▶ WORK ORDER: Would you please print exactly the lines that run from the one with "<span>00000000001</span>" to the last line of the data, both included, without any pictures?

▶ RECORDS PROVIDED:
»»

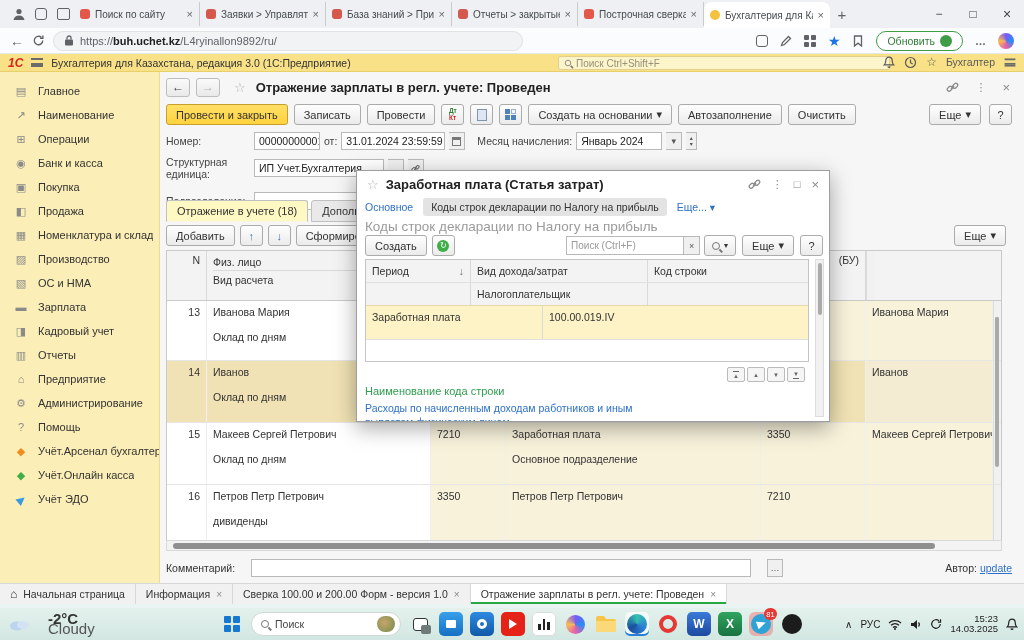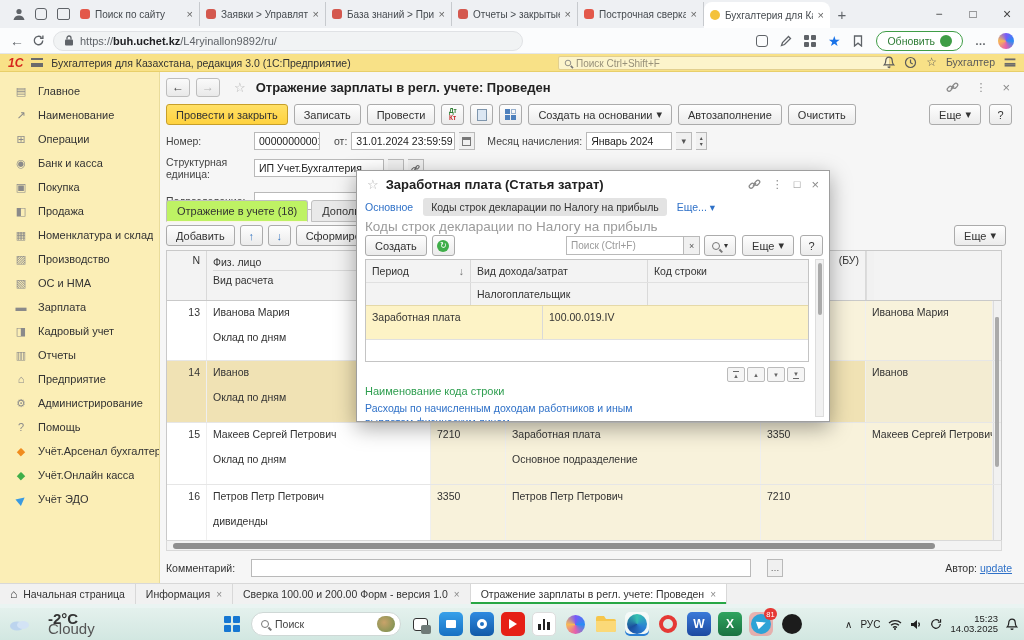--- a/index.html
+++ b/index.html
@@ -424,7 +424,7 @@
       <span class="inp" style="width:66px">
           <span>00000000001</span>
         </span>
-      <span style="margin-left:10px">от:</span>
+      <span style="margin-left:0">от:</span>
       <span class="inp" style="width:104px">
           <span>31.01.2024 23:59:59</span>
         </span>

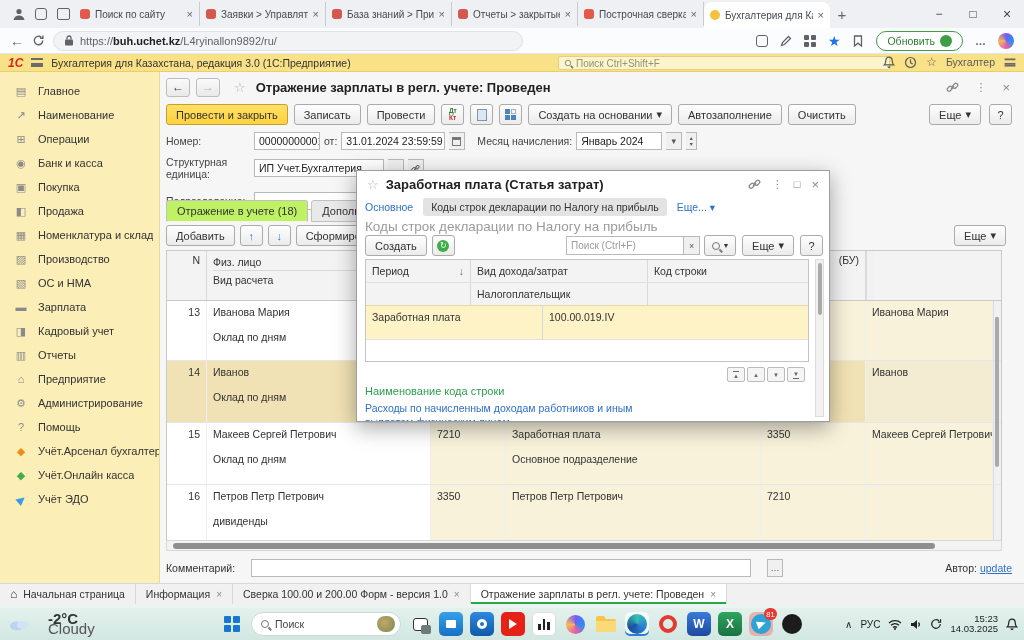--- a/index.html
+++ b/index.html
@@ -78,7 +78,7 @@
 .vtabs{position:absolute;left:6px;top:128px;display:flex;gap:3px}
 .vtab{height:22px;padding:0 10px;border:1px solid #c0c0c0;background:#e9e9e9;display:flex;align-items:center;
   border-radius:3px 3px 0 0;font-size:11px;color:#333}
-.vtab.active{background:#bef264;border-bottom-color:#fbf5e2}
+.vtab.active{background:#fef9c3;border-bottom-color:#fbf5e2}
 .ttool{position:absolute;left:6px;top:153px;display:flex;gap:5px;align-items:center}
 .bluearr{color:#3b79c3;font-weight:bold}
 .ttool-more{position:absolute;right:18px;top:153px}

««

▶ THE COMPLETED TASK:
           <span>00000000001</span>
         </span>
-      <span style="margin-left:10px">от:</span>
+      <span style="margin-left:0">от:</span>
       <span class="inp" style="width:104px">
           <span>31.01.2024 23:59:59</span>
         </span>

--- a/index.html
+++ b/index.html
@@ -78,7 +78,7 @@
 .vtabs{position:absolute;left:6px;top:128px;display:flex;gap:3px}
 .vtab{height:22px;padding:0 10px;border:1px solid #c0c0c0;background:#e9e9e9;display:flex;align-items:center;
   border-radius:3px 3px 0 0;font-size:11px;color:#333}
-.vtab.active{background:#bef264;border-bottom-color:#fbf5e2}
+.vtab.active{background:#fef9c3;border-bottom-color:#fbf5e2}
 .ttool{position:absolute;left:6px;top:153px;display:flex;gap:5px;align-items:center}
 .bluearr{color:#3b79c3;font-weight:bold}
 .ttool-more{position:absolute;right:18px;top:153px}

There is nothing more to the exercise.